_THE PROBLEM_: Return the lines below that contain the word "Location".

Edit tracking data
——————

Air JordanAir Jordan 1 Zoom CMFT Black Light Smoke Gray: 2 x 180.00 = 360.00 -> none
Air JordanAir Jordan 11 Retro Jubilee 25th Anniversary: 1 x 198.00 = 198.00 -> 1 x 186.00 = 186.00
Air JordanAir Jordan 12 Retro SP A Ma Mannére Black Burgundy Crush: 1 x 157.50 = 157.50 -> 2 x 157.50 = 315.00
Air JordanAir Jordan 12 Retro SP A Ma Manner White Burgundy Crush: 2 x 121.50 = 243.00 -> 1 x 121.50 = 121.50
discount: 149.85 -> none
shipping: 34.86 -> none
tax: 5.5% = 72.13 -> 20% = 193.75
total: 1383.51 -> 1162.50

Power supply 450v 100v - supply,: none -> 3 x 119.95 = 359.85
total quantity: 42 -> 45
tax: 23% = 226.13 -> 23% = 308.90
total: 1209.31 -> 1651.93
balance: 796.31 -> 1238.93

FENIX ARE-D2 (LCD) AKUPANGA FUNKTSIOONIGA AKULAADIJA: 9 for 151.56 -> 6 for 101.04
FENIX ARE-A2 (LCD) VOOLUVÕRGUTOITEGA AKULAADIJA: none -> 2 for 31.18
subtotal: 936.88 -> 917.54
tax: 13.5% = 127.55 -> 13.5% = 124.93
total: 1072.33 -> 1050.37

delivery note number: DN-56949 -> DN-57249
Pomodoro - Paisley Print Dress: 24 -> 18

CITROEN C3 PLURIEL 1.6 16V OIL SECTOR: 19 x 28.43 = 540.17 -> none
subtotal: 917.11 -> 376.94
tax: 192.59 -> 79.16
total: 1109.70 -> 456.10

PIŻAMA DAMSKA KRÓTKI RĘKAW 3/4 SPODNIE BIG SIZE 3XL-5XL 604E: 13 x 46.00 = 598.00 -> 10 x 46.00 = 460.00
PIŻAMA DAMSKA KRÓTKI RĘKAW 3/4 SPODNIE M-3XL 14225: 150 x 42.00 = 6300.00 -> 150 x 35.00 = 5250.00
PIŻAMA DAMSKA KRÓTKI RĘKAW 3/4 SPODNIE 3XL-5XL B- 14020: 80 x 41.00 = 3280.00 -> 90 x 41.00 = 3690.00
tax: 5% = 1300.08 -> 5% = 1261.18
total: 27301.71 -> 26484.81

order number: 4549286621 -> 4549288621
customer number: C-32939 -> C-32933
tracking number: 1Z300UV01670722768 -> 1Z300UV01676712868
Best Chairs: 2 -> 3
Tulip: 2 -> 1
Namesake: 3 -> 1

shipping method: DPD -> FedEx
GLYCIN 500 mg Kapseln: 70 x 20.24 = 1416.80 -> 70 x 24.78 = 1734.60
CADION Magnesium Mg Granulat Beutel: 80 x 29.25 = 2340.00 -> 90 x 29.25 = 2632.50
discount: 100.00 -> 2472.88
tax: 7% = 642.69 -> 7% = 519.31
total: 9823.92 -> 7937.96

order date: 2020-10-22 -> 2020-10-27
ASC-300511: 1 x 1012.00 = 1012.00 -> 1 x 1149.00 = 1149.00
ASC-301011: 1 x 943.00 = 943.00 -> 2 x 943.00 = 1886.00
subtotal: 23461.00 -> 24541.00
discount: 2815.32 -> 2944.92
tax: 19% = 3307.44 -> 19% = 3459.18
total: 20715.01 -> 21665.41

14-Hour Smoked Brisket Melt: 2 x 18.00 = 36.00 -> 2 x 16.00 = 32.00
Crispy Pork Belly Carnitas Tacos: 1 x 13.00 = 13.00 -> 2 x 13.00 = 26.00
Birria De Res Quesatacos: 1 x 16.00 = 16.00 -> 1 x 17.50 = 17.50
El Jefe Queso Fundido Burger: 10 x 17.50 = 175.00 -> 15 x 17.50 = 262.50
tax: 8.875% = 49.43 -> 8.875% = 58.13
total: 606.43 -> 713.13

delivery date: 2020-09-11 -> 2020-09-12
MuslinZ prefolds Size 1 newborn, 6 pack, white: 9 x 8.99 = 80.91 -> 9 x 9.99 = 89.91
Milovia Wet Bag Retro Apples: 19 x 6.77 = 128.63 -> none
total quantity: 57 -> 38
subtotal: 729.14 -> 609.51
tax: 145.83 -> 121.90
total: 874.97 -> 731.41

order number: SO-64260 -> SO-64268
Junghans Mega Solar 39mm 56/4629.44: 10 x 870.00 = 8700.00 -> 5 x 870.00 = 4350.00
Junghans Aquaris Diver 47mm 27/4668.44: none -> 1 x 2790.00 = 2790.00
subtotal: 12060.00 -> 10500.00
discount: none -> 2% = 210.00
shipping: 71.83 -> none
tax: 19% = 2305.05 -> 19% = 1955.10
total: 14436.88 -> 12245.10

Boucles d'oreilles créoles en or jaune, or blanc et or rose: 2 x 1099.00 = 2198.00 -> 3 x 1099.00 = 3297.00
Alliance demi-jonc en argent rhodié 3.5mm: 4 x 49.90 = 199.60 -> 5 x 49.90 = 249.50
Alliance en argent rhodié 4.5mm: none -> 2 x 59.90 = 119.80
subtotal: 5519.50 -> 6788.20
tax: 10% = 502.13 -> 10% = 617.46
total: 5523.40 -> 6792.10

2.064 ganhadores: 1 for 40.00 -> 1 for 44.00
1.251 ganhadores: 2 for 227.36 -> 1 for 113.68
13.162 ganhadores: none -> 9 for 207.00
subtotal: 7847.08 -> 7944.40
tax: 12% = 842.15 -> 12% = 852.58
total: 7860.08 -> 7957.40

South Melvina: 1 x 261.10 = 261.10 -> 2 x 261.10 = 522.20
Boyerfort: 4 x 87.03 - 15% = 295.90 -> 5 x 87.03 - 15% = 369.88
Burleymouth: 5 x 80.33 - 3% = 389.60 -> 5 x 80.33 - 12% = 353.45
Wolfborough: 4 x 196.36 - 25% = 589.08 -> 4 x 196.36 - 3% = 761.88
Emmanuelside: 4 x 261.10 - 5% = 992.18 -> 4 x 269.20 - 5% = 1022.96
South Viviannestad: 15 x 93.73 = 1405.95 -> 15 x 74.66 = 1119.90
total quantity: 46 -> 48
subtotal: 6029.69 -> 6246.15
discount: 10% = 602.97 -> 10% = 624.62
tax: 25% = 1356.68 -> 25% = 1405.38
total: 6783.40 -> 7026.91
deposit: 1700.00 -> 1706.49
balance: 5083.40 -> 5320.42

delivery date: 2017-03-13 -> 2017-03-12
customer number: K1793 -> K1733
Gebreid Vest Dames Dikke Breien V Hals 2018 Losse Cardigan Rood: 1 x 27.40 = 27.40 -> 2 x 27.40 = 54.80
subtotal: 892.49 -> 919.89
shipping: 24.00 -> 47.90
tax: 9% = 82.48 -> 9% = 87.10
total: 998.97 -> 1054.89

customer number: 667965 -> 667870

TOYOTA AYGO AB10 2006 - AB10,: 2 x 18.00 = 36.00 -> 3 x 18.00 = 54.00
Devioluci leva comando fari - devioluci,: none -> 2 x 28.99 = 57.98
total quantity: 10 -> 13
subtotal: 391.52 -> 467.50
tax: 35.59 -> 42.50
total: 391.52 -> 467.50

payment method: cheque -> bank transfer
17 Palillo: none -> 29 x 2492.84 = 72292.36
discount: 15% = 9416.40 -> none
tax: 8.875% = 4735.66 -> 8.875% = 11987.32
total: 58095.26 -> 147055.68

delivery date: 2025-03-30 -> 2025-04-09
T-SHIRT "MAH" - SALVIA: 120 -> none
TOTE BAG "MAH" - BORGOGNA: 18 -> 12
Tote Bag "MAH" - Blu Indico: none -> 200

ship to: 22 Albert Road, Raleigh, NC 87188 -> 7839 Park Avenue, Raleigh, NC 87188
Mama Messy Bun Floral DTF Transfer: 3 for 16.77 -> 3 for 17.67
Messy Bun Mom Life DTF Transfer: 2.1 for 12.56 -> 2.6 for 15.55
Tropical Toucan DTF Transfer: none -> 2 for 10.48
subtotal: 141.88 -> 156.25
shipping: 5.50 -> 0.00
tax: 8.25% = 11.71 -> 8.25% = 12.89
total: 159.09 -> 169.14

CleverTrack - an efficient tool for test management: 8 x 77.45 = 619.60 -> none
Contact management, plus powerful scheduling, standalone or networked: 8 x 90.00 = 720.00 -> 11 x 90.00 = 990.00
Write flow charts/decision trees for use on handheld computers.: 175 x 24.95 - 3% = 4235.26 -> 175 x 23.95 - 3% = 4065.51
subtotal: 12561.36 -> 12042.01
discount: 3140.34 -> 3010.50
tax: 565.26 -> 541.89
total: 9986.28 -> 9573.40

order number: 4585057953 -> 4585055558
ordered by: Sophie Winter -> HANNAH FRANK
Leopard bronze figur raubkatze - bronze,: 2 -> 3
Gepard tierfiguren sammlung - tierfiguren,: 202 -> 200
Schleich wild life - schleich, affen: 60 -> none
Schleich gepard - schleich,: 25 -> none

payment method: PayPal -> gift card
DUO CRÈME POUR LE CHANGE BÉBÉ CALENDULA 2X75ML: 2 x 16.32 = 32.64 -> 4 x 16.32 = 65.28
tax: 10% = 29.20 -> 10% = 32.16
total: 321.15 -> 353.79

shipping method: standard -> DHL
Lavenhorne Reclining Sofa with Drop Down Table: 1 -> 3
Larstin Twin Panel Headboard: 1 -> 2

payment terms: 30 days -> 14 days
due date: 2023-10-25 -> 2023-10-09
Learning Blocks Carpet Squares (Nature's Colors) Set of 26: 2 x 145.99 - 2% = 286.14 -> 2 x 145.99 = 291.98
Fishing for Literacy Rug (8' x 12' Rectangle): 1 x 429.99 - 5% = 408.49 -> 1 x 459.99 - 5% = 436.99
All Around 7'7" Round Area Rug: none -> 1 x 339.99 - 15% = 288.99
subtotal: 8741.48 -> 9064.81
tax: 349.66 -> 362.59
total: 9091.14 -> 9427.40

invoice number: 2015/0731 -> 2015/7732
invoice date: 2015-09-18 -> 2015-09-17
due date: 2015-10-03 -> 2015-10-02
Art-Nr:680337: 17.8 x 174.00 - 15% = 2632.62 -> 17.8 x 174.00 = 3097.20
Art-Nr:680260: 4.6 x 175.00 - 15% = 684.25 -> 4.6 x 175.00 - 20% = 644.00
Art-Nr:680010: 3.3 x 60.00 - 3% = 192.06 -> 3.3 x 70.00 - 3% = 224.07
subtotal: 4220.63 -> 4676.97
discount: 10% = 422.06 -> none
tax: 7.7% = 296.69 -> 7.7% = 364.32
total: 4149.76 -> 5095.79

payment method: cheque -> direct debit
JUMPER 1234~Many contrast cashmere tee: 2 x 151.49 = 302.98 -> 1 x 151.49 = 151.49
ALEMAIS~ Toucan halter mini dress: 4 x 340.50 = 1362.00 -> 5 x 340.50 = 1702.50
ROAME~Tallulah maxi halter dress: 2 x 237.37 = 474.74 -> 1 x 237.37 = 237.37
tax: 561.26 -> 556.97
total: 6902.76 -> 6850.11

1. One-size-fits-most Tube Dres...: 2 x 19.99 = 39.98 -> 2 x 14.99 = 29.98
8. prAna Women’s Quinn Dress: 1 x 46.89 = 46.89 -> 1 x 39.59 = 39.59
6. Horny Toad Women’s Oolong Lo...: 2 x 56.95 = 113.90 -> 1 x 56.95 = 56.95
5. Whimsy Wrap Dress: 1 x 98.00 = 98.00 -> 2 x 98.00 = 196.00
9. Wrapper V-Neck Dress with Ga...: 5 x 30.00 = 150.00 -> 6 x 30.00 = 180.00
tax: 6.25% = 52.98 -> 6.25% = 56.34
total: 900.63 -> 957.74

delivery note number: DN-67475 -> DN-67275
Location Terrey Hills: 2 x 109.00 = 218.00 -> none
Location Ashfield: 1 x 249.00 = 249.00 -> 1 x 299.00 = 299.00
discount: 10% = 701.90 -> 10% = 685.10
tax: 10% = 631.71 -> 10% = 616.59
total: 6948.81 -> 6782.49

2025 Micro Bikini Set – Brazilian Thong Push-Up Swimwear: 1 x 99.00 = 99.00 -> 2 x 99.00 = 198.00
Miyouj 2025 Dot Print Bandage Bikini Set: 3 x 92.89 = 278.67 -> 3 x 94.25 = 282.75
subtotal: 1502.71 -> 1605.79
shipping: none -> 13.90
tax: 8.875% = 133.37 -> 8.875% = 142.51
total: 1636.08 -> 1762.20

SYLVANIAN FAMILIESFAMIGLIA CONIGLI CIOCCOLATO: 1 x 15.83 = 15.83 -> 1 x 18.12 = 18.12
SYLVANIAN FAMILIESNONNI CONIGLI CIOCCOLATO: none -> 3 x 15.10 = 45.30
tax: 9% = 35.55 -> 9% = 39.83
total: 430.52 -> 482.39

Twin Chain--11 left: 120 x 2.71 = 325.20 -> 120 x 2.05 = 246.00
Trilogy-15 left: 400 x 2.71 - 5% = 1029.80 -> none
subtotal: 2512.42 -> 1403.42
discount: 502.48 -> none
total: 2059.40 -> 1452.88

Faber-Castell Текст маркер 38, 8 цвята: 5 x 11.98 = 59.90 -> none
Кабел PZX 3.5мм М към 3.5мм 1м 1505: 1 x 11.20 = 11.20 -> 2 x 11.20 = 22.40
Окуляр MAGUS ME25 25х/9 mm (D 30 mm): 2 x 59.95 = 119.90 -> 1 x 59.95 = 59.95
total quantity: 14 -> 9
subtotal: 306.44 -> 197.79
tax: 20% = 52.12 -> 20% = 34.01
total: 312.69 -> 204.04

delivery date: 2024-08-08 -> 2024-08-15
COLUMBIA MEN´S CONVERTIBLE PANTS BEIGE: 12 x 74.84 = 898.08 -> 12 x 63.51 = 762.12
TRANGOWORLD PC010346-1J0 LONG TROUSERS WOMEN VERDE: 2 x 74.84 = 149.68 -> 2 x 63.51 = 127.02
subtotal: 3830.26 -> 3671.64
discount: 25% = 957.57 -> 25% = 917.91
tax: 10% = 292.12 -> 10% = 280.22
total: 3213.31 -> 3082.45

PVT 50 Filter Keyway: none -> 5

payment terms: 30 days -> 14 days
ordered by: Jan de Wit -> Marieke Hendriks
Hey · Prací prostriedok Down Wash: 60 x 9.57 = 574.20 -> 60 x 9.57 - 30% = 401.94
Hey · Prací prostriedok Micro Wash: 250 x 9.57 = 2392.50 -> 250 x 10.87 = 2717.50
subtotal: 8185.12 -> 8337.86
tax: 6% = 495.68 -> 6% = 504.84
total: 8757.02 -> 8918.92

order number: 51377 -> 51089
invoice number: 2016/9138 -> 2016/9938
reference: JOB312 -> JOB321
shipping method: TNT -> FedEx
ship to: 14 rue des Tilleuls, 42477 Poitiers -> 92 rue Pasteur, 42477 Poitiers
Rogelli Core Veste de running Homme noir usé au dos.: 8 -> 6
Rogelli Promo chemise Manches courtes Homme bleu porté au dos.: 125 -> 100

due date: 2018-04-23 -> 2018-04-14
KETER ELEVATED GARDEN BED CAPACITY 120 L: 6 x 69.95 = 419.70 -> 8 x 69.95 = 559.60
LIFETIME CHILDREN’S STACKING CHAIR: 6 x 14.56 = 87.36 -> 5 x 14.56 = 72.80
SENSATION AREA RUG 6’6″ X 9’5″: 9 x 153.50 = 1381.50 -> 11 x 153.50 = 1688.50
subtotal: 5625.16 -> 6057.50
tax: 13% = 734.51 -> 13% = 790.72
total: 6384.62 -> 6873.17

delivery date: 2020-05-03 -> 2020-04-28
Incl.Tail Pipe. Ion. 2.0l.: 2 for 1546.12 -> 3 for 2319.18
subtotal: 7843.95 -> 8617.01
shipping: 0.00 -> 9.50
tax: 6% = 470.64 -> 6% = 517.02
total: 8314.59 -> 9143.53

——————

_SOLUTION_:
Location Terrey Hills: 2 x 109.00 = 218.00 -> none
Location Ashfield: 1 x 249.00 = 249.00 -> 1 x 299.00 = 299.00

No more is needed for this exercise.